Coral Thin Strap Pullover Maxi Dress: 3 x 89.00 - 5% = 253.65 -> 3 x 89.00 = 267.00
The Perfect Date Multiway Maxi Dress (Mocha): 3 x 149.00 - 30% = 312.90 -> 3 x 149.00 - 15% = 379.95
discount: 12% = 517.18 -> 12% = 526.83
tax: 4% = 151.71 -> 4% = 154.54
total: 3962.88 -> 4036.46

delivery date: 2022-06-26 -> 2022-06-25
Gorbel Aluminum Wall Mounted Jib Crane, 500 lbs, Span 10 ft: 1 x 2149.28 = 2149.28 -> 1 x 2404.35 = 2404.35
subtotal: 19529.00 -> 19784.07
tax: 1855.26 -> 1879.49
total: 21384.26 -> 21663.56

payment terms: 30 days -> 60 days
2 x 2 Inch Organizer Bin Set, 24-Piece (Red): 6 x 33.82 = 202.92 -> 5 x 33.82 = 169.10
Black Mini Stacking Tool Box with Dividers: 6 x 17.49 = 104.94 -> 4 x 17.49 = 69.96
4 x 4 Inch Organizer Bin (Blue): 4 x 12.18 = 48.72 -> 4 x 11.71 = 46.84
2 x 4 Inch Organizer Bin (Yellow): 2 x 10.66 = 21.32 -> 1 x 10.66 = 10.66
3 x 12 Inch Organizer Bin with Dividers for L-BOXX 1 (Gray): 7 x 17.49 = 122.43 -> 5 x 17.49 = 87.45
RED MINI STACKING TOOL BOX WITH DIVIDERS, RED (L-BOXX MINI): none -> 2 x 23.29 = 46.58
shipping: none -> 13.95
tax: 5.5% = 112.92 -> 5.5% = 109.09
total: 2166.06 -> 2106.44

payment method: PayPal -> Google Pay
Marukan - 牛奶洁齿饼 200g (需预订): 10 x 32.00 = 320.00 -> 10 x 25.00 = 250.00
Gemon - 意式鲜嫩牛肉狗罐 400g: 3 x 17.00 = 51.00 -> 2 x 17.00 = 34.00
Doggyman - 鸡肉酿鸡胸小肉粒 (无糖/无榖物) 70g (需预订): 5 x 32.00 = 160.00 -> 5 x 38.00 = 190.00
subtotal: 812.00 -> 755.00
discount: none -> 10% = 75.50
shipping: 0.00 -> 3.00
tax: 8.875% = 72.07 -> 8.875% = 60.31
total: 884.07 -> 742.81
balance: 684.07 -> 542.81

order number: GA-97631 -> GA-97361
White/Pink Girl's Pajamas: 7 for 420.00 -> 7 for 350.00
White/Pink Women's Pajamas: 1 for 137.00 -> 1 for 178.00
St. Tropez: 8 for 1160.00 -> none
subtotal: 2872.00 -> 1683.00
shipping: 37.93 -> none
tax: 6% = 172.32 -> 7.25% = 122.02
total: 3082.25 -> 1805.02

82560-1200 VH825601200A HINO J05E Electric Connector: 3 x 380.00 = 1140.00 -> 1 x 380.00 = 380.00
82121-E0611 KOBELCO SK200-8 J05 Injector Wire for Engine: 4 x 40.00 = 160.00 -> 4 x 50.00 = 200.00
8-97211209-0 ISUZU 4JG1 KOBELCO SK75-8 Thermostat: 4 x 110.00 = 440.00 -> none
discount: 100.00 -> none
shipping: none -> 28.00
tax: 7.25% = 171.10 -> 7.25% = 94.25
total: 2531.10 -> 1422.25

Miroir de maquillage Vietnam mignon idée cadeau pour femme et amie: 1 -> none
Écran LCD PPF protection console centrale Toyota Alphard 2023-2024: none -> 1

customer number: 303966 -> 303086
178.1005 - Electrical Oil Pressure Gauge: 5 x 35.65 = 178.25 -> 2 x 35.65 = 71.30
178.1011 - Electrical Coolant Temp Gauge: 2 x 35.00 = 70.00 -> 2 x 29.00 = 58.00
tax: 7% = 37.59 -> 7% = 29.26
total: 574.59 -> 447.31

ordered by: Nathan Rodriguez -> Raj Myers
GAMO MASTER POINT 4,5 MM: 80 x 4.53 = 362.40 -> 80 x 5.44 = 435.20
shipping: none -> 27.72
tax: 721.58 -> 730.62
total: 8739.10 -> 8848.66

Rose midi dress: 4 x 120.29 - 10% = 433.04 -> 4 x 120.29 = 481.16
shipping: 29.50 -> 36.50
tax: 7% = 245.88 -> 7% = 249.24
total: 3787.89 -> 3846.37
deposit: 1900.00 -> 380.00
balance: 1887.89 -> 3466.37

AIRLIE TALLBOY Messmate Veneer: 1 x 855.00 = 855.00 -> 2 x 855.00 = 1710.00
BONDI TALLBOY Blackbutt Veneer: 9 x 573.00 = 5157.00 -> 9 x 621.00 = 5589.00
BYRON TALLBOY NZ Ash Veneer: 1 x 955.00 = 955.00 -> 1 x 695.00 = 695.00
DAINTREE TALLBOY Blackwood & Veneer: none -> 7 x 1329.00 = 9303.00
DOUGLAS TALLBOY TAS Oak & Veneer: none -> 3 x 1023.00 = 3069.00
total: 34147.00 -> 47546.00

•••

• Exercise:
Reproduce only the lines above, starting at the line with "tax: 5.5% = 112.92 -> 5.5% = 109.09" and ending at the line with "AIRLIE TALLBOY Messmate", exactly as written.

• Task response:
tax: 5.5% = 112.92 -> 5.5% = 109.09
total: 2166.06 -> 2106.44

payment method: PayPal -> Google Pay
Marukan - 牛奶洁齿饼 200g (需预订): 10 x 32.00 = 320.00 -> 10 x 25.00 = 250.00
Gemon - 意式鲜嫩牛肉狗罐 400g: 3 x 17.00 = 51.00 -> 2 x 17.00 = 34.00
Doggyman - 鸡肉酿鸡胸小肉粒 (无糖/无榖物) 70g (需预订): 5 x 32.00 = 160.00 -> 5 x 38.00 = 190.00
subtotal: 812.00 -> 755.00
discount: none -> 10% = 75.50
shipping: 0.00 -> 3.00
tax: 8.875% = 72.07 -> 8.875% = 60.31
total: 884.07 -> 742.81
balance: 684.07 -> 542.81

order number: GA-97631 -> GA-97361
White/Pink Girl's Pajamas: 7 for 420.00 -> 7 for 350.00
White/Pink Women's Pajamas: 1 for 137.00 -> 1 for 178.00
St. Tropez: 8 for 1160.00 -> none
subtotal: 2872.00 -> 1683.00
shipping: 37.93 -> none
tax: 6% = 172.32 -> 7.25% = 122.02
total: 3082.25 -> 1805.02

82560-1200 VH825601200A HINO J05E Electric Connector: 3 x 380.00 = 1140.00 -> 1 x 380.00 = 380.00
82121-E0611 KOBELCO SK200-8 J05 Injector Wire for Engine: 4 x 40.00 = 160.00 -> 4 x 50.00 = 200.00
8-97211209-0 ISUZU 4JG1 KOBELCO SK75-8 Thermostat: 4 x 110.00 = 440.00 -> none
discount: 100.00 -> none
shipping: none -> 28.00
tax: 7.25% = 171.10 -> 7.25% = 94.25
total: 2531.10 -> 1422.25

Miroir de maquillage Vietnam mignon idée cadeau pour femme et amie: 1 -> none
Écran LCD PPF protection console centrale Toyota Alphard 2023-2024: none -> 1

customer number: 303966 -> 303086
178.1005 - Electrical Oil Pressure Gauge: 5 x 35.65 = 178.25 -> 2 x 35.65 = 71.30
178.1011 - Electrical Coolant Temp Gauge: 2 x 35.00 = 70.00 -> 2 x 29.00 = 58.00
tax: 7% = 37.59 -> 7% = 29.26
total: 574.59 -> 447.31

ordered by: Nathan Rodriguez -> Raj Myers
GAMO MASTER POINT 4,5 MM: 80 x 4.53 = 362.40 -> 80 x 5.44 = 435.20
shipping: none -> 27.72
tax: 721.58 -> 730.62
total: 8739.10 -> 8848.66

Rose midi dress: 4 x 120.29 - 10% = 433.04 -> 4 x 120.29 = 481.16
shipping: 29.50 -> 36.50
tax: 7% = 245.88 -> 7% = 249.24
total: 3787.89 -> 3846.37
deposit: 1900.00 -> 380.00
balance: 1887.89 -> 3466.37

AIRLIE TALLBOY Messmate Veneer: 1 x 855.00 = 855.00 -> 2 x 855.00 = 1710.00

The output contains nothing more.